What is needed: Skip the pictures and copy all the data that follows exactly.

____ Information shown

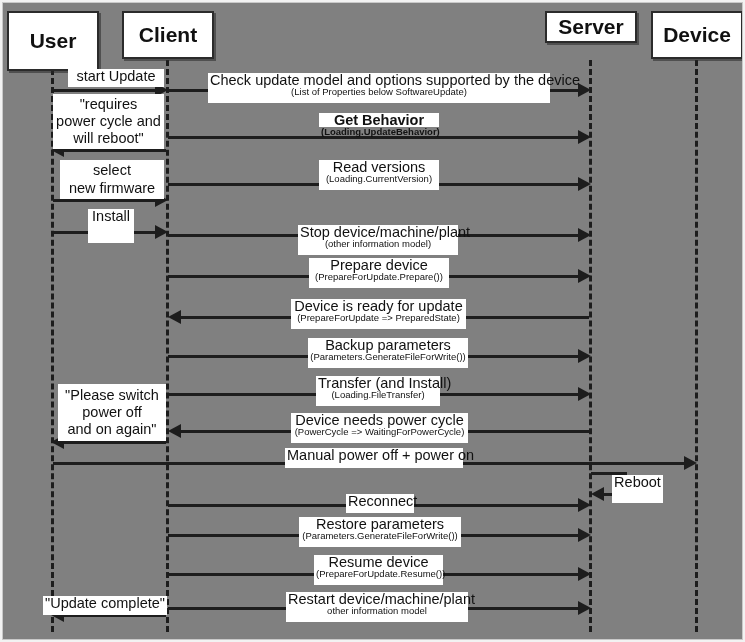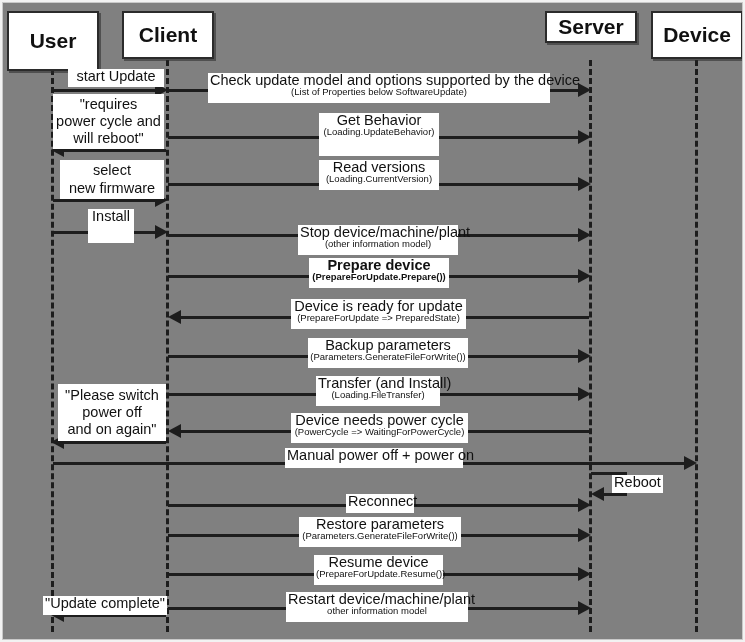--- a/index.html
+++ b/index.html
@@ -145,21 +145,21 @@
   <div class="msg-line" style="left:58px; top:146px; width:105px;"></div>
   <div class="arrow-head left" style="left:48px; top:140px;"></div>
   <div class="msg-label multi" style="left:50px; top:91px; width:111px; height:55px; display:flex;align-items:center;justify-content:center;">
     <span class="main" style="white-space:pre-line;">"requires
 power cycle and
 will reboot"</span>
   </div>
 
   <div class="msg-line" style="left:165px; top:133px; width:413px;"></div>
   <div class="arrow-head right" style="left:575px; top:127px;"></div>
-  <div class="msg-label" style="left:316px; top:110px; width:120px; height:43px;">
+  <div class="msg-label" style="left:316px; top:110px; width:120px; height:14px;font-weight:bold;">
     <span class="main">Get Behavior</span>
     <span class="sub">(Loading.UpdateBehavior)</span>
   </div>
 
   <div class="msg-line" style="left:50px; top:196px; width:105px;"></div>
   <div class="arrow-head right" style="left:152px; top:190px;"></div>
   <div class="msg-label multi" style="left:57px; top:157px; width:104px; height:39px; display:flex;align-items:center;justify-content:center;">
     <span class="main" style="white-space:pre-line;">select
 new firmware</span>
   </div>
@@ -179,21 +179,21 @@
 
   <div class="msg-line" style="left:165px; top:231px; width:413px;"></div>
   <div class="arrow-head right" style="left:575px; top:225px;"></div>
   <div class="msg-label" style="left:295px; top:215px; width:160px; height:30px;margin-top:7px;">
     <span class="main">Stop device/machine/plant</span>
     <span class="sub">(other information model)</span>
   </div>
 
   <div class="msg-line" style="left:165px; top:272px; width:413px;"></div>
   <div class="arrow-head right" style="left:575px; top:266px;"></div>
-  <div class="msg-label" style="left:306px; top:255px; width:140px; height:30px;font-weight:bold;">
+  <div class="msg-label" style="left:306px; top:255px; width:140px; height:30px;">
     <span class="main">Prepare device</span>
     <span class="sub">(PrepareForUpdate.Prepare())</span>
   </div>
 
   <div class="msg-line" style="left:175px; top:313px; width:411px;"></div>
   <div class="arrow-head left" style="left:165px; top:307px;"></div>
   <div class="msg-label" style="left:288px; top:296px; width:175px; height:30px;">
     <span class="main">Device is ready for update</span>
     <span class="sub">(PrepareForUpdate =&gt; PreparedState)</span>
   </div>
@@ -230,21 +230,21 @@
   <div class="msg-line" style="left:50px; top:459px; width:634px;"></div>
   <div class="arrow-head right" style="left:681px; top:453px;"></div>
   <div class="msg-label" style="left:282px; top:445px; width:178px; height:20px;">
     <span class="main">Manual power off + power on</span>
   </div>
 
   <div class="self-top" style="left:588px; top:469px; width:36px;"></div>
   <div class="self-right" style="left:621px; top:469px; height:24px;"></div>
   <div class="self-bottom" style="left:598px; top:490px; width:26px;"></div>
   <div class="arrow-head left" style="left:588px; top:484px;"></div>
-  <div class="msg-label" style="left:609px; top:472px; width:51px; height:18px;">
+  <div class="msg-label" style="left:609px; top:472px; width:51px; height:28px;">
     <span class="main">Reboot</span>
   </div>
 
   <div class="msg-line" style="left:165px; top:501px; width:413px;"></div>
   <div class="arrow-head right" style="left:575px; top:495px;"></div>
   <div class="msg-label" style="left:343px; top:491px; width:68px; height:19px;">
     <span class="main">Reconnect</span>
   </div>
 
   <div class="msg-line" style="left:165px; top:531px; width:413px;"></div>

________

Answer box:
--- a/index.html
+++ b/index.html
@@ -145,21 +145,21 @@
   <div class="msg-line" style="left:58px; top:146px; width:105px;"></div>
   <div class="arrow-head left" style="left:48px; top:140px;"></div>
   <div class="msg-label multi" style="left:50px; top:91px; width:111px; height:55px; display:flex;align-items:center;justify-content:center;">
     <span class="main" style="white-space:pre-line;">"requires
 power cycle and
 will reboot"</span>
   </div>
 
   <div class="msg-line" style="left:165px; top:133px; width:413px;"></div>
   <div class="arrow-head right" style="left:575px; top:127px;"></div>
-  <div class="msg-label" style="left:316px; top:110px; width:120px; height:43px;">
+  <div class="msg-label" style="left:316px; top:110px; width:120px; height:14px;font-weight:bold;">
     <span class="main">Get Behavior</span>
     <span class="sub">(Loading.UpdateBehavior)</span>
   </div>
 
   <div class="msg-line" style="left:50px; top:196px; width:105px;"></div>
   <div class="arrow-head right" style="left:152px; top:190px;"></div>
   <div class="msg-label multi" style="left:57px; top:157px; width:104px; height:39px; display:flex;align-items:center;justify-content:center;">
     <span class="main" style="white-space:pre-line;">select
 new firmware</span>
   </div>
@@ -179,21 +179,21 @@
 
   <div class="msg-line" style="left:165px; top:231px; width:413px;"></div>
   <div class="arrow-head right" style="left:575px; top:225px;"></div>
   <div class="msg-label" style="left:295px; top:215px; width:160px; height:30px;margin-top:7px;">
     <span class="main">Stop device/machine/plant</span>
     <span class="sub">(other information model)</span>
   </div>
 
   <div class="msg-line" style="left:165px; top:272px; width:413px;"></div>
   <div class="arrow-head right" style="left:575px; top:266px;"></div>
-  <div class="msg-label" style="left:306px; top:255px; width:140px; height:30px;font-weight:bold;">
+  <div class="msg-label" style="left:306px; top:255px; width:140px; height:30px;">
     <span class="main">Prepare device</span>
     <span class="sub">(PrepareForUpdate.Prepare())</span>
   </div>
 
   <div class="msg-line" style="left:175px; top:313px; width:411px;"></div>
   <div class="arrow-head left" style="left:165px; top:307px;"></div>
   <div class="msg-label" style="left:288px; top:296px; width:175px; height:30px;">
     <span class="main">Device is ready for update</span>
     <span class="sub">(PrepareForUpdate =&gt; PreparedState)</span>
   </div>
@@ -230,21 +230,21 @@
   <div class="msg-line" style="left:50px; top:459px; width:634px;"></div>
   <div class="arrow-head right" style="left:681px; top:453px;"></div>
   <div class="msg-label" style="left:282px; top:445px; width:178px; height:20px;">
     <span class="main">Manual power off + power on</span>
   </div>
 
   <div class="self-top" style="left:588px; top:469px; width:36px;"></div>
   <div class="self-right" style="left:621px; top:469px; height:24px;"></div>
   <div class="self-bottom" style="left:598px; top:490px; width:26px;"></div>
   <div class="arrow-head left" style="left:588px; top:484px;"></div>
-  <div class="msg-label" style="left:609px; top:472px; width:51px; height:18px;">
+  <div class="msg-label" style="left:609px; top:472px; width:51px; height:28px;">
     <span class="main">Reboot</span>
   </div>
 
   <div class="msg-line" style="left:165px; top:501px; width:413px;"></div>
   <div class="arrow-head right" style="left:575px; top:495px;"></div>
   <div class="msg-label" style="left:343px; top:491px; width:68px; height:19px;">
     <span class="main">Reconnect</span>
   </div>
 
   <div class="msg-line" style="left:165px; top:531px; width:413px;"></div>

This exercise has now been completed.